Close

Presentation

Energy-Efficient Large-Scale Vector Similarity Search in NAND-Flash via Hybrid Matching
DescriptionVector similarity search (VSS) is crucial in many AI applications, such as few-shot learning (FSL) and approximate nearest-neighbor search (ANNS), but it demands significant memory capacity and incurs substantial energy costs for data transfers during large-scale comparisons. Various in-memory search technologies have been developed to improve energy efficiency, with NAND-based multi-bit content-addressable memory (MCAM) standing out as a promising solution for its high density and large capacity. MCAM can operate in exact-search (ES) mode, supporting only perfect matches with low energy cost, or in approximate-search (AS) mode, enabling flexible VSS. However, AS mode incurs significant energy waste when comparing queries with non-target stored vectors.

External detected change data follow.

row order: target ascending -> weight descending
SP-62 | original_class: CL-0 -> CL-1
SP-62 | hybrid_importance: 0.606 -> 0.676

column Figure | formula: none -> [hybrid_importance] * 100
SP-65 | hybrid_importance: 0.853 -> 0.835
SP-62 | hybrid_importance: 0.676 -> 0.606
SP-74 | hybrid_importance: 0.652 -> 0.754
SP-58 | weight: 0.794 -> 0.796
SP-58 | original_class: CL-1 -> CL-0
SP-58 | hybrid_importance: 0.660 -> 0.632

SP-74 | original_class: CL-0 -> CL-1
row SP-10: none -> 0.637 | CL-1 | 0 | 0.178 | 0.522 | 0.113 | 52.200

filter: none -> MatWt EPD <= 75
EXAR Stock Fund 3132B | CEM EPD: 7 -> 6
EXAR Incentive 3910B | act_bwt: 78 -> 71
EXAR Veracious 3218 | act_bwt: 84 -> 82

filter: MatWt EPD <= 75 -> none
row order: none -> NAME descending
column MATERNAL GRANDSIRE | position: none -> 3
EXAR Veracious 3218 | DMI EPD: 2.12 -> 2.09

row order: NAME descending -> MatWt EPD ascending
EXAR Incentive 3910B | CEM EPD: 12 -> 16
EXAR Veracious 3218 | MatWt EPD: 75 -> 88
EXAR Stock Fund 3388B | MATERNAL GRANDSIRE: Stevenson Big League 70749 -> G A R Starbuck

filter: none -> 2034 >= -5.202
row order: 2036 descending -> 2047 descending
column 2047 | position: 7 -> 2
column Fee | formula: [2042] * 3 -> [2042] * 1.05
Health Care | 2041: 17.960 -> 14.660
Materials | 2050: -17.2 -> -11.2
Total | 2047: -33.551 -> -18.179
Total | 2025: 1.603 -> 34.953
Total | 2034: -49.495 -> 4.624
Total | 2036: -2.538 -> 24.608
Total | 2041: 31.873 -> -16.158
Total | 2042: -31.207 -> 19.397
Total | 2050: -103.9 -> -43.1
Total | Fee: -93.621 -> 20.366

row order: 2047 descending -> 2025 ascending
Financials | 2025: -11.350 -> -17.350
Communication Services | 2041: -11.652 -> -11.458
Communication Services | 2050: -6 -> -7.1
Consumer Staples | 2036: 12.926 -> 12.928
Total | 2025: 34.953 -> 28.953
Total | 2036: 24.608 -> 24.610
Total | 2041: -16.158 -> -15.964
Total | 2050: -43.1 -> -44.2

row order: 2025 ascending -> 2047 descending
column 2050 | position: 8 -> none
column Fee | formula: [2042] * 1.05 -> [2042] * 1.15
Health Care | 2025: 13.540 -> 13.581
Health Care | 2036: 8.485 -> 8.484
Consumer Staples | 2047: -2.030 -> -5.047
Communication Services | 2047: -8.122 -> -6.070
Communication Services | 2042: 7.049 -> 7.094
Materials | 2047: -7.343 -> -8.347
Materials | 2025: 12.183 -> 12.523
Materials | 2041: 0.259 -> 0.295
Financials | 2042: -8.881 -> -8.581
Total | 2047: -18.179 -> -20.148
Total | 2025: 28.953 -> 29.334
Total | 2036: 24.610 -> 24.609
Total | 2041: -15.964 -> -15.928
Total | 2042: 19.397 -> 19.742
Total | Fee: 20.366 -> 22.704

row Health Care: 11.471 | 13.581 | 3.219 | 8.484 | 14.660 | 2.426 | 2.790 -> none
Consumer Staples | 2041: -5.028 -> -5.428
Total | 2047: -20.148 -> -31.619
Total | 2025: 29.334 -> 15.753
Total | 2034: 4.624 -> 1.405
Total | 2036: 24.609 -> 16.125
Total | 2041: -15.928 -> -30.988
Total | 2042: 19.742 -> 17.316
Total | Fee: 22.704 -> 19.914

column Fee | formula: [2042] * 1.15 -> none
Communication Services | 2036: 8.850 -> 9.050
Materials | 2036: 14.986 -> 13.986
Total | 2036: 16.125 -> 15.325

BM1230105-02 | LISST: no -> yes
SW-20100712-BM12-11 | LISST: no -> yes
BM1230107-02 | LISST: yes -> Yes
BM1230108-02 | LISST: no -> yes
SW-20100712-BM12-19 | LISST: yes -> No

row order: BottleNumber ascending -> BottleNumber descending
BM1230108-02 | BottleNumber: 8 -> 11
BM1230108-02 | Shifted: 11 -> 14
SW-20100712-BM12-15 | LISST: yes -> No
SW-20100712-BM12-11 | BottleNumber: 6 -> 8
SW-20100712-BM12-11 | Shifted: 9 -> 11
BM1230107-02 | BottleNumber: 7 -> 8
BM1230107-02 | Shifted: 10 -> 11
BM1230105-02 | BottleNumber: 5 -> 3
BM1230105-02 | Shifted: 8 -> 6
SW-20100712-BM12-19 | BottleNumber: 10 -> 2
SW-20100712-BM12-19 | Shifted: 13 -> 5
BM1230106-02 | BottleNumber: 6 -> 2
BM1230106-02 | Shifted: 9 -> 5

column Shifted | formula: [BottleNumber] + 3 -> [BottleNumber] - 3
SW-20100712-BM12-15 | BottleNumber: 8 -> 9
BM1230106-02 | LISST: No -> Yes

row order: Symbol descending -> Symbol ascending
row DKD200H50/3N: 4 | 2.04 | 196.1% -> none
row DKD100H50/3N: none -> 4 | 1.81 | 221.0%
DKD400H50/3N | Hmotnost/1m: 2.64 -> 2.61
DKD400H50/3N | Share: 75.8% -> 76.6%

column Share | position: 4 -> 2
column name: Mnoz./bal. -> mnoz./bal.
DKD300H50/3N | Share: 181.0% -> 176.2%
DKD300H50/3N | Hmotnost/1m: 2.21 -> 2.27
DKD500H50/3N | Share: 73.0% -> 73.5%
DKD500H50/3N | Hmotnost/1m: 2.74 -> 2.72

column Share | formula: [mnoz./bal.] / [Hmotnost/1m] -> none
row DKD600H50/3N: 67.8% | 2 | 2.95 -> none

To address this issue, we propose Hybrid-M, a 3D NAND-based in-memory VSS architecture that integrates both modes into a single hybrid matching process, using ES mode as a filter to reduce redundant searches for AS mode. We apply three techniques to optimize this integration: range encoding for multi-level cells (MLC) to enhance filtering, search voltage shifts to mitigate the impact on AS accuracy and reduce matching currents, and a filtering-aware training method to further improve reliability and energy efficiency. Results show that Hybrid-M achieves comparable accuracy while reducing energy consumption by 67% to 83% compared to MACM-based VSS using only AS mode, across various many-class FSL and ANNS workloads.